EXERCISE REQUIREMENTS: Search the data for "integer". Each line containing it is to be copied.

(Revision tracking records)
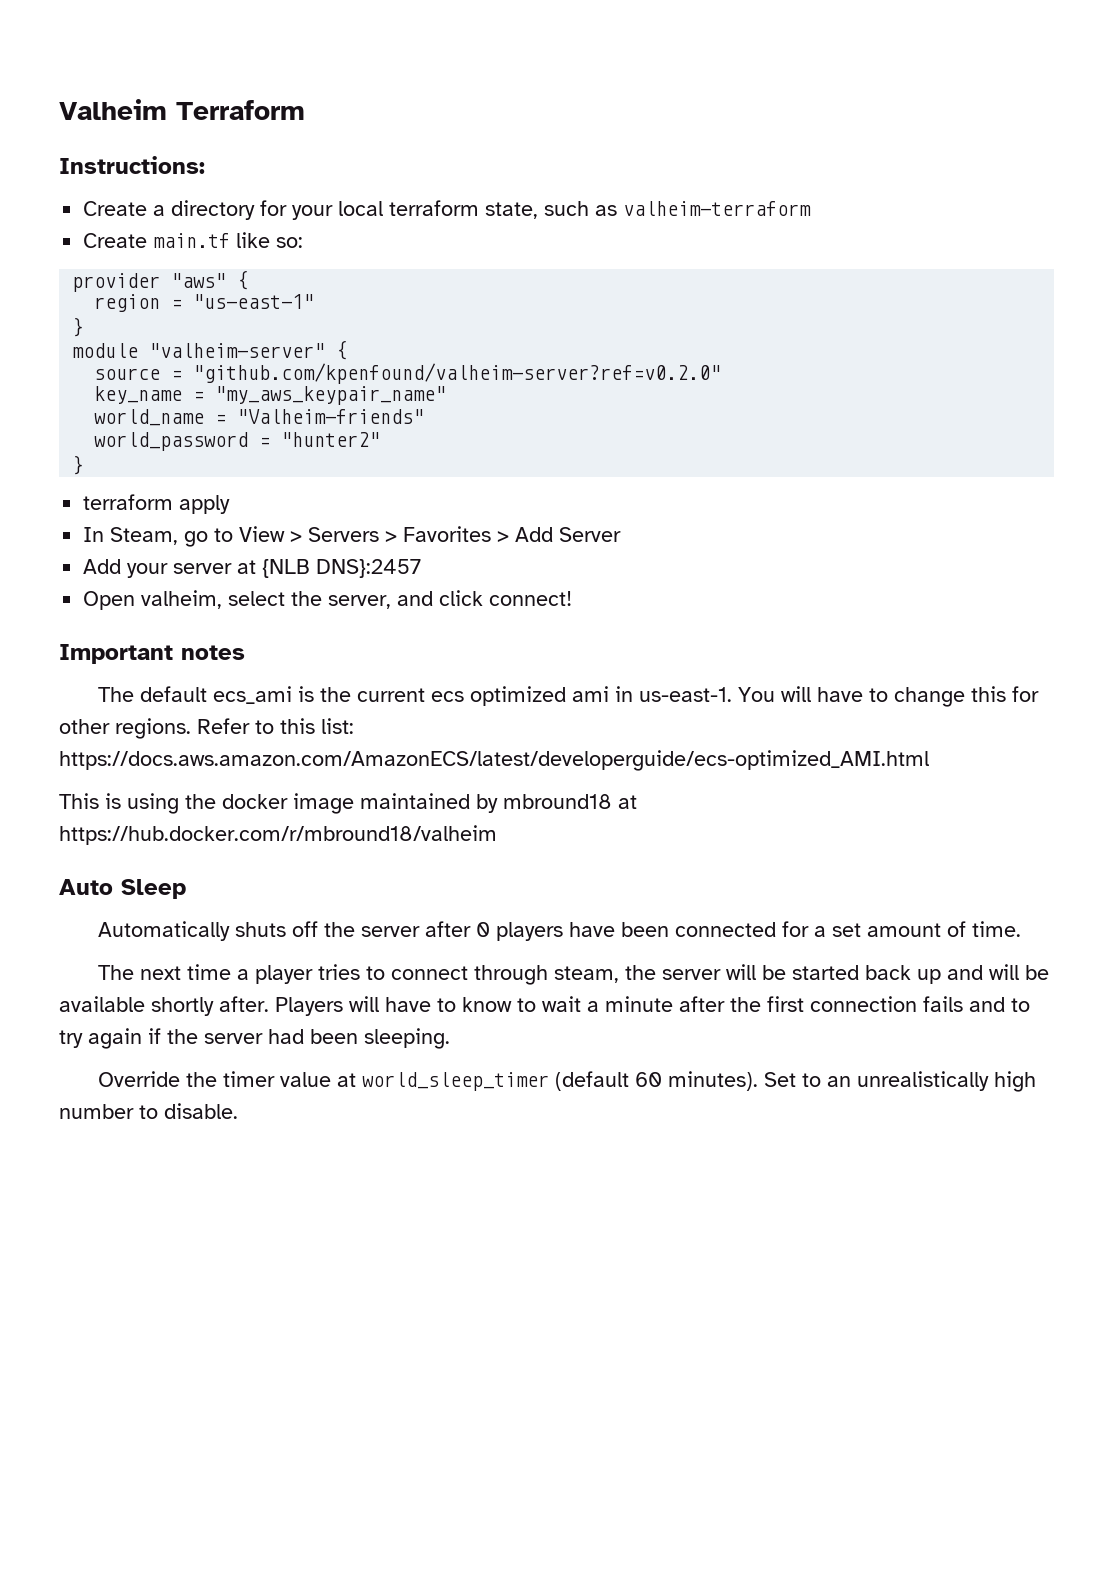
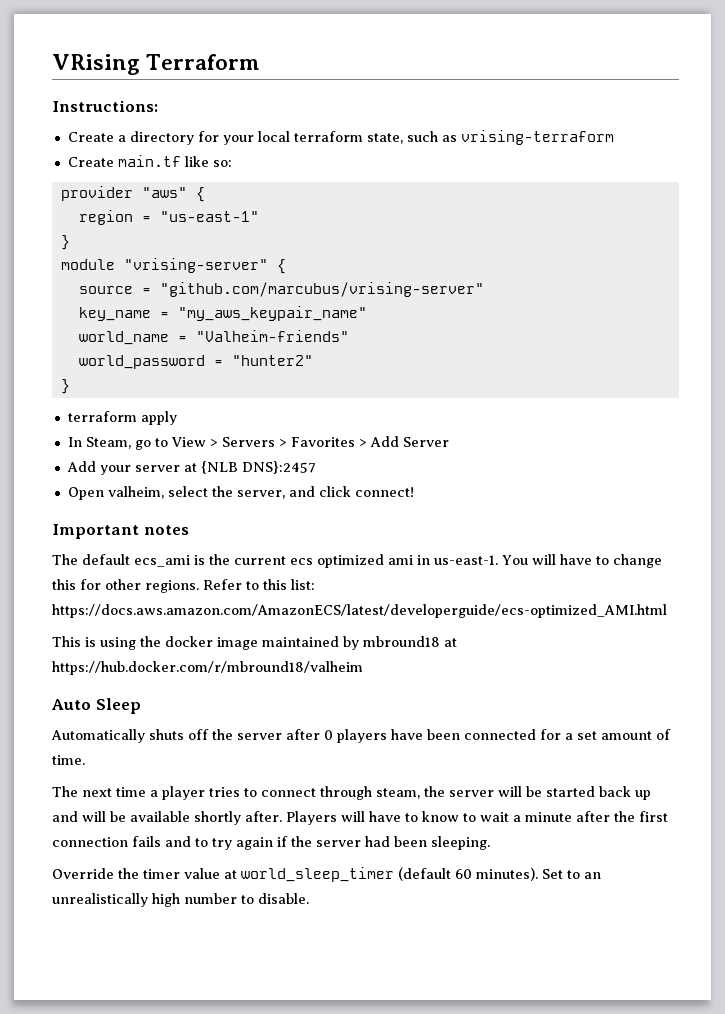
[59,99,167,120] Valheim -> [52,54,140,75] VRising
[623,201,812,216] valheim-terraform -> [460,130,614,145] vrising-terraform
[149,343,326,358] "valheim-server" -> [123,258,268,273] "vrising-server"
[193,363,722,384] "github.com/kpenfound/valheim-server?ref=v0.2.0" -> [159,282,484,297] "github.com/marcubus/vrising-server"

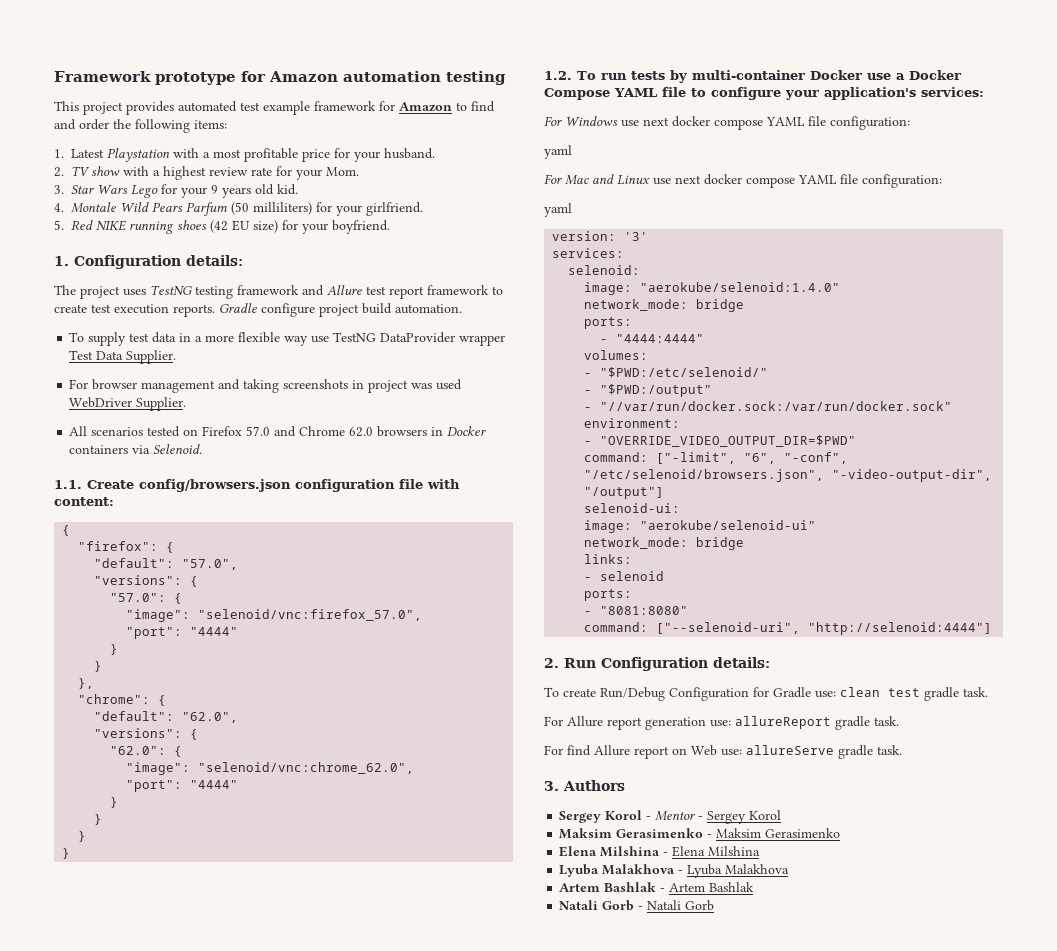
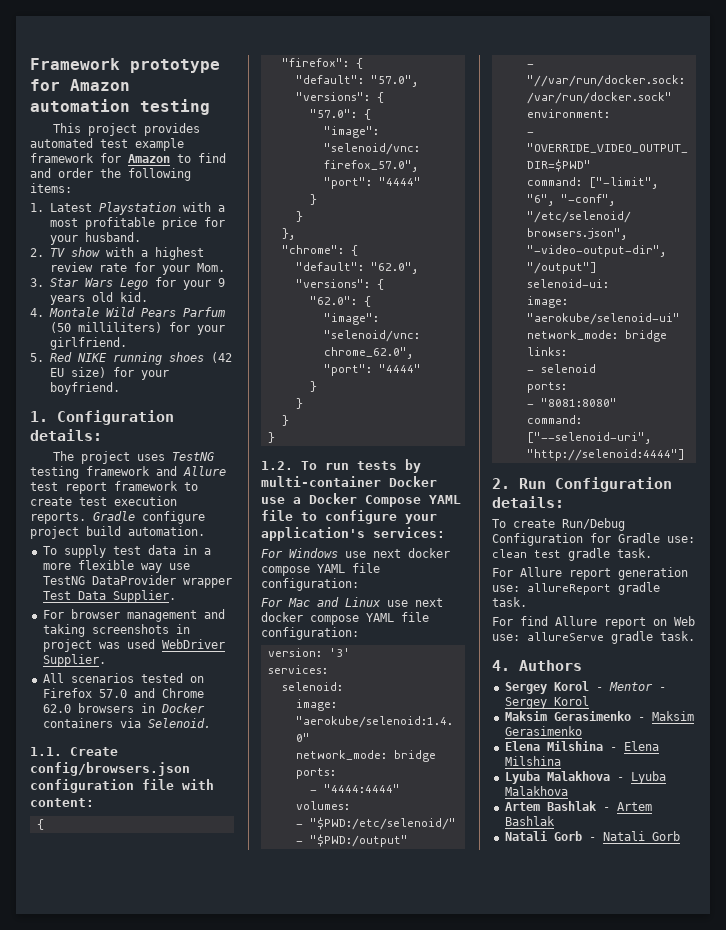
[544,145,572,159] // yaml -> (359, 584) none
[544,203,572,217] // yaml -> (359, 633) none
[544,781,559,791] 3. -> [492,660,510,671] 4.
--
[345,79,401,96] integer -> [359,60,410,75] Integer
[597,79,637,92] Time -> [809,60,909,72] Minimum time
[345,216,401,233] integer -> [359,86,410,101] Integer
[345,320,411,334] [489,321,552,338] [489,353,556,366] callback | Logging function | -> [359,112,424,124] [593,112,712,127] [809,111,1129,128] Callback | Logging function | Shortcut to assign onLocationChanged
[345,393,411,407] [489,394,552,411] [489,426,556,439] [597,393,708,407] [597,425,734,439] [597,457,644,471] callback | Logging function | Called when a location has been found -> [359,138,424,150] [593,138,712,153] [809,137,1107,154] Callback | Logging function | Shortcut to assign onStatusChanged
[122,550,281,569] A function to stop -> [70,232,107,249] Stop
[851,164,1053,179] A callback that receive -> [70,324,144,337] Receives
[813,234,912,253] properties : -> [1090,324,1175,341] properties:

YOUR SOLUTION:
[345,79,401,96] integer -> [359,60,410,75] Integer
[345,216,401,233] integer -> [359,86,410,101] Integer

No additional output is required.